又到RegionServer 所在机器上看了下日志,没有任何异常。
然后我觉得可能hbase出了什么问题,我先停掉程序用hbase shell操作一下试试看,建了一个表,插入了一条数据,一切正常
- hbase(main):002:0> create 'users','info'
- 0 row(s) in 36.5110 seconds
- => Hbase::Table - users
- hbase(main):003:0> list
- TABLE
- employee
- employee2
- student
- users
- 4 row(s) in 0.4520 seconds
- => ["employee", "employee2", "student", "users"]
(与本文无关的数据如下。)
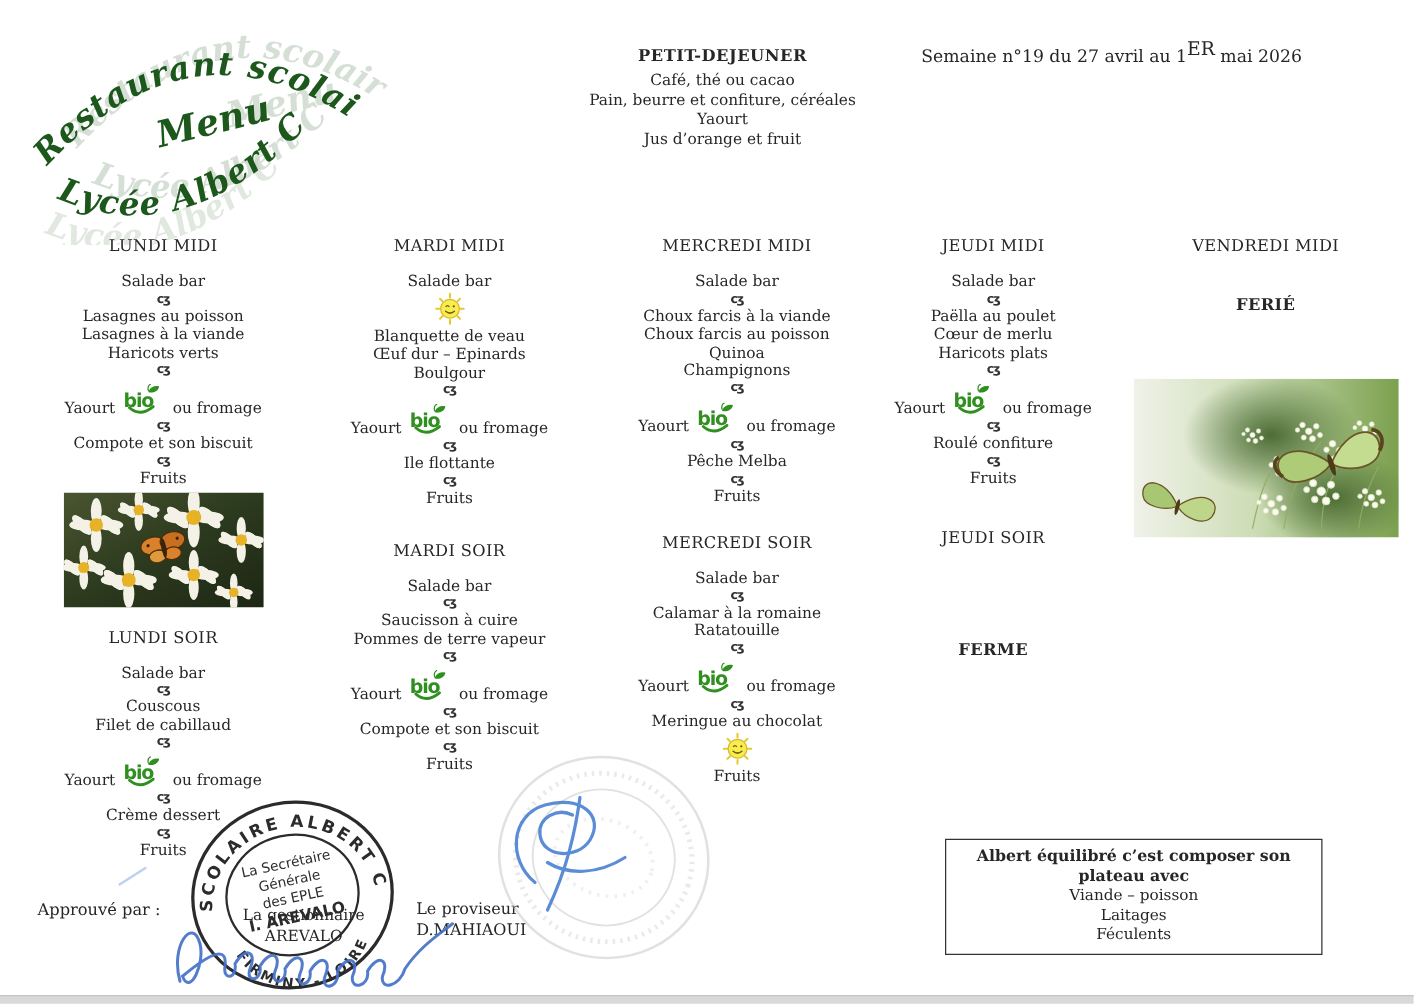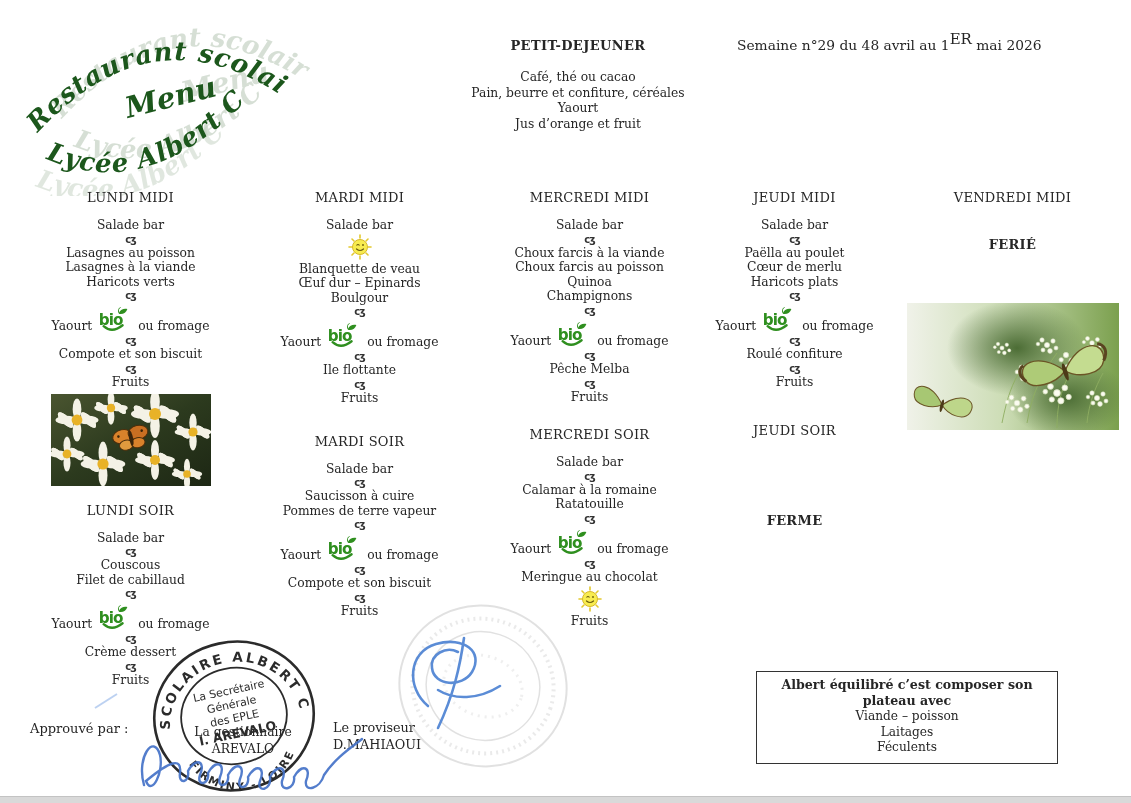--- a/index.html
+++ b/index.html
@@ -9,7 +9,7 @@
   
   .logo{position:absolute;left:10px;top:16px;}
   .breakfast{position:absolute;left:408px;top:38px;width:340px;text-align:center;}
-  .breakfast-title{font-weight:bold;font-size:13px;letter-spacing:.4px;margin-bottom:17px;}
+  .breakfast-title{font-weight:bold;font-size:13px;letter-spacing:.4px;margin-bottom:4px;}
   .breakfast-line{font-size:12.3px;line-height:15.5px;}
   .week{position:absolute;left:737px;top:30px;font-size:13.8px;white-space:nowrap;}
   .week sup{font-size:15px;}

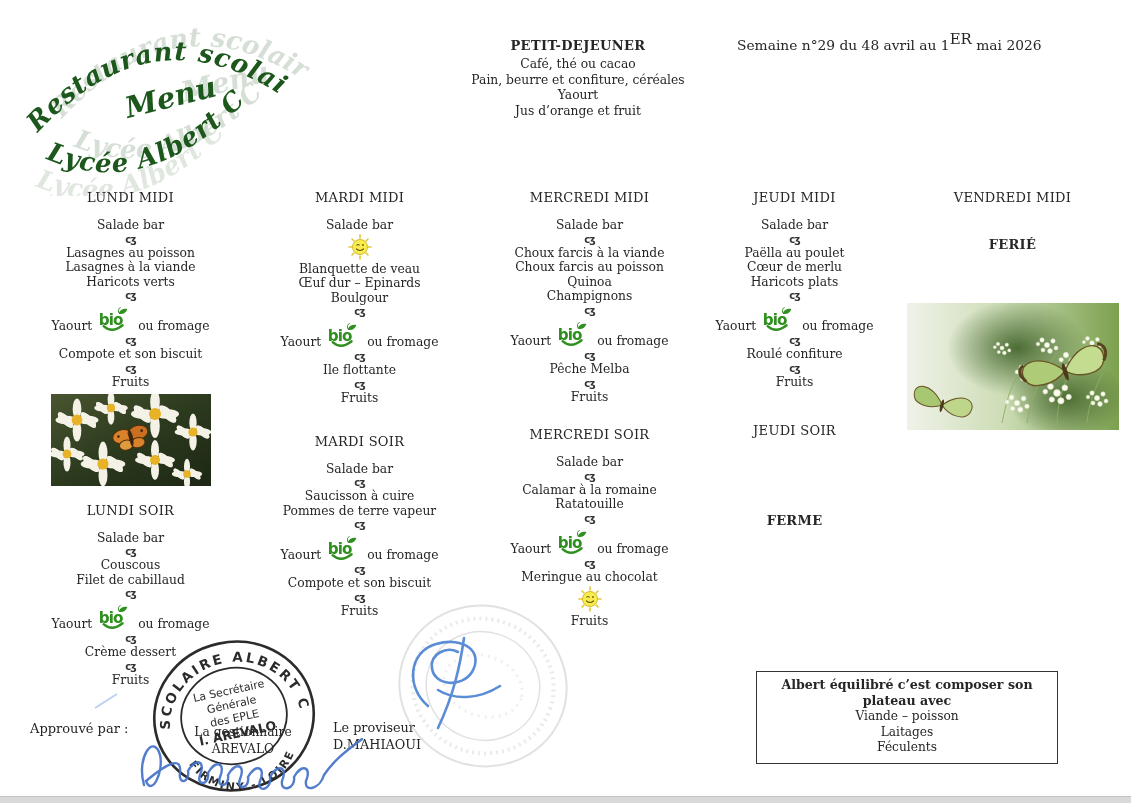--- a/index.html
+++ b/index.html
@@ -93,7 +93,7 @@
     <div class="breakfast-line">Jus d’orange et fruit</div>
   </div>
 
-  <div class="week"><span>Semaine n°29 du 48 avril au 1</span><sup>ER</sup><span> mai 2026</span></div>
+  <div class="week"><span>Semaine n°19 du 27 avril au 1</span><sup>ER</sup><span> mai 2026</span></div>
 
   <div id="days-row">
       <div class="day-column" id="col-lundi">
- hbase(main):004:0> put 'users',1,'info:name','ted'
- 0 row(s) in 0.8350 seconds
- hbase(main):005:0> scan 'users'
- ROW COLUMN+CELL
- 1 column=info:name, timestamp=1421252020520, value=ted
- 1 row(s) in 0.3140 seconds
这样问题就有可能出在zookeeper上了,因为你的java API 不是直接跟hbase交互的,是先通过zookeeper交互,所以我就去看下zookeeper的日志,我用tail监听zookeeper日志
- tail -200f /var/log/zookeeper/zookeeper.log
然后我运行java代码,看下zookeeper有没有报什么异常,不过很令我失望,zookeeper什么都没有报
用telnet来连接两台zookeeper机器也都ok,未发现问题。
我没办法只好用最土的方法,直接调试到源代码内部,发现了卡在了检测zookeeper是否可用的代码上
这里出现了一个localhost
联想到我在hbase 管理界面 (host1:60010)上看到的
估计是这个localhost有问题吧,造成java程序检测本机的2181,这样肯定会卡住的。
然后我去检查我的 host1 上的hbase-site.xml 文件,发现果然没有配置 hbase.zookeeper.quorum 这个参数,于是我配置上这个参数,然后重启hbase-master,再访问 host1:60010
这下比较像样了,然后我再去运行java代码,发现还是卡主!断点到checkIfBaseNodeAvailable发现获取到的配置还是localhost:2181!看来问题在于配置文件的解析上了。
继续断点配置文件的解析。
然后我就发现程序读取的配置文件居然不是hbase-site.xml 而是 zoo.cfg,这是怎么回事?!我看了下官方文档 “HBase 会优先加载 zoo.cfg 里面的配置,把hbase-site.xml里面的覆盖掉.” ,卧槽!既然这样,我就把 zookeeper 的配置文件zoo.cfg 干脆拷贝到 conf 文件夹下,再试试看。还是不行。
然后我突然想到这个hbase-site.xml根本没有加入编译,咋会被java读取到呢?所以我果断不理教程,自己建立了 resources 文件夹,并把这个文件塞到这个目录下,再运行就成了!